Without omitting anything, return the records precisely as given.

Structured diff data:
--- START ---
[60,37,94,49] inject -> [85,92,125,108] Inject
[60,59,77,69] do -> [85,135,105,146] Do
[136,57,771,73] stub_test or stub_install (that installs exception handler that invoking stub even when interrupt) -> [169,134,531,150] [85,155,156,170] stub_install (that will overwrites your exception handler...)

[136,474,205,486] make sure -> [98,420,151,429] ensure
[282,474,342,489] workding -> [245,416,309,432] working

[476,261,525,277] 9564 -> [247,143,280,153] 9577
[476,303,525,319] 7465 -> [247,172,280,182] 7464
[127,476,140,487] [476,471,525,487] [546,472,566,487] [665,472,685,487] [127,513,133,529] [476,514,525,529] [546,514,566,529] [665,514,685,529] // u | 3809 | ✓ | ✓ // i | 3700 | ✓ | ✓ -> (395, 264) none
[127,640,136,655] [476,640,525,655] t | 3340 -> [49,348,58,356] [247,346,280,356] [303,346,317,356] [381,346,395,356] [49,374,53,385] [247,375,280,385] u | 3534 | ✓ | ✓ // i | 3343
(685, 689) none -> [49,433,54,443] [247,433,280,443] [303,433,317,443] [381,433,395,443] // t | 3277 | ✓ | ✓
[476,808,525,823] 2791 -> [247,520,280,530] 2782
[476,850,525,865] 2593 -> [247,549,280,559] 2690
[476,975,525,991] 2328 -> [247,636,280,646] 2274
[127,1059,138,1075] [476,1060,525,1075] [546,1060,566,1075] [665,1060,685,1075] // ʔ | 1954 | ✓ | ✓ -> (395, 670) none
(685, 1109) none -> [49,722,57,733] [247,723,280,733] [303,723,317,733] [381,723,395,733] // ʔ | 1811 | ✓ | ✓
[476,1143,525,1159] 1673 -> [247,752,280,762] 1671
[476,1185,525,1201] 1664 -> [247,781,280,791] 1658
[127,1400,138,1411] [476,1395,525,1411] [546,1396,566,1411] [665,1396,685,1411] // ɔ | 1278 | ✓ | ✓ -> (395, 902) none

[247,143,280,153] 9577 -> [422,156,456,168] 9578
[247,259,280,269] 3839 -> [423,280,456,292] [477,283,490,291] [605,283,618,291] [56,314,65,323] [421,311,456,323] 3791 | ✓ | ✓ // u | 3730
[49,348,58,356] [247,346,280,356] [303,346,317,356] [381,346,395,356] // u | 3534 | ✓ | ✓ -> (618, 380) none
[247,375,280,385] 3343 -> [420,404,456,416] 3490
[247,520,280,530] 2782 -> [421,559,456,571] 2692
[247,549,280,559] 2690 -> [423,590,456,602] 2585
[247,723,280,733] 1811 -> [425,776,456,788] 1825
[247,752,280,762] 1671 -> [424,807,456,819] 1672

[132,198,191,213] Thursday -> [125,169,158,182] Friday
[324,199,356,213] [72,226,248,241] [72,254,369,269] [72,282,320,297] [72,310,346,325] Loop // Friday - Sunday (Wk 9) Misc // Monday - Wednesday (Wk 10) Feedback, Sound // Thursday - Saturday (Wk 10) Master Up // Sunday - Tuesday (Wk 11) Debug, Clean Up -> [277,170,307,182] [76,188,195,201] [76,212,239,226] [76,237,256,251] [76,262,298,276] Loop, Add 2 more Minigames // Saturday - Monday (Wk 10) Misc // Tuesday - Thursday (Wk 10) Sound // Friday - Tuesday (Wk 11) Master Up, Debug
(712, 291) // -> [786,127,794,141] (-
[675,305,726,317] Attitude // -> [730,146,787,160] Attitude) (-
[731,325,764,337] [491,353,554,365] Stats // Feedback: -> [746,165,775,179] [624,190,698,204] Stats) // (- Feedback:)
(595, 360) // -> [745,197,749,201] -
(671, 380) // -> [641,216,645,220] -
--- END ---
Solution:
[60,37,94,49] inject -> [85,92,125,108] Inject
[60,59,77,69] do -> [85,135,105,146] Do
[136,57,771,73] stub_test or stub_install (that installs exception handler that invoking stub even when interrupt) -> [169,134,531,150] [85,155,156,170] stub_install (that will overwrites your exception handler...)

[136,474,205,486] make sure -> [98,420,151,429] ensure
[282,474,342,489] workding -> [245,416,309,432] working

[476,261,525,277] 9564 -> [247,143,280,153] 9577
[476,303,525,319] 7465 -> [247,172,280,182] 7464
[127,476,140,487] [476,471,525,487] [546,472,566,487] [665,472,685,487] [127,513,133,529] [476,514,525,529] [546,514,566,529] [665,514,685,529] // u | 3809 | ✓ | ✓ // i | 3700 | ✓ | ✓ -> (395, 264) none
[127,640,136,655] [476,640,525,655] t | 3340 -> [49,348,58,356] [247,346,280,356] [303,346,317,356] [381,346,395,356] [49,374,53,385] [247,375,280,385] u | 3534 | ✓ | ✓ // i | 3343
(685, 689) none -> [49,433,54,443] [247,433,280,443] [303,433,317,443] [381,433,395,443] // t | 3277 | ✓ | ✓
[476,808,525,823] 2791 -> [247,520,280,530] 2782
[476,850,525,865] 2593 -> [247,549,280,559] 2690
[476,975,525,991] 2328 -> [247,636,280,646] 2274
[127,1059,138,1075] [476,1060,525,1075] [546,1060,566,1075] [665,1060,685,1075] // ʔ | 1954 | ✓ | ✓ -> (395, 670) none
(685, 1109) none -> [49,722,57,733] [247,723,280,733] [303,723,317,733] [381,723,395,733] // ʔ | 1811 | ✓ | ✓
[476,1143,525,1159] 1673 -> [247,752,280,762] 1671
[476,1185,525,1201] 1664 -> [247,781,280,791] 1658
[127,1400,138,1411] [476,1395,525,1411] [546,1396,566,1411] [665,1396,685,1411] // ɔ | 1278 | ✓ | ✓ -> (395, 902) none

[247,143,280,153] 9577 -> [422,156,456,168] 9578
[247,259,280,269] 3839 -> [423,280,456,292] [477,283,490,291] [605,283,618,291] [56,314,65,323] [421,311,456,323] 3791 | ✓ | ✓ // u | 3730
[49,348,58,356] [247,346,280,356] [303,346,317,356] [381,346,395,356] // u | 3534 | ✓ | ✓ -> (618, 380) none
[247,375,280,385] 3343 -> [420,404,456,416] 3490
[247,520,280,530] 2782 -> [421,559,456,571] 2692
[247,549,280,559] 2690 -> [423,590,456,602] 2585
[247,723,280,733] 1811 -> [425,776,456,788] 1825
[247,752,280,762] 1671 -> [424,807,456,819] 1672

[132,198,191,213] Thursday -> [125,169,158,182] Friday
[324,199,356,213] [72,226,248,241] [72,254,369,269] [72,282,320,297] [72,310,346,325] Loop // Friday - Sunday (Wk 9) Misc // Monday - Wednesday (Wk 10) Feedback, Sound // Thursday - Saturday (Wk 10) Master Up // Sunday - Tuesday (Wk 11) Debug, Clean Up -> [277,170,307,182] [76,188,195,201] [76,212,239,226] [76,237,256,251] [76,262,298,276] Loop, Add 2 more Minigames // Saturday - Monday (Wk 10) Misc // Tuesday - Thursday (Wk 10) Sound // Friday - Tuesday (Wk 11) Master Up, Debug
(712, 291) // -> [786,127,794,141] (-
[675,305,726,317] Attitude // -> [730,146,787,160] Attitude) (-
[731,325,764,337] [491,353,554,365] Stats // Feedback: -> [746,165,775,179] [624,190,698,204] Stats) // (- Feedback:)
(595, 360) // -> [745,197,749,201] -
(671, 380) // -> [641,216,645,220] -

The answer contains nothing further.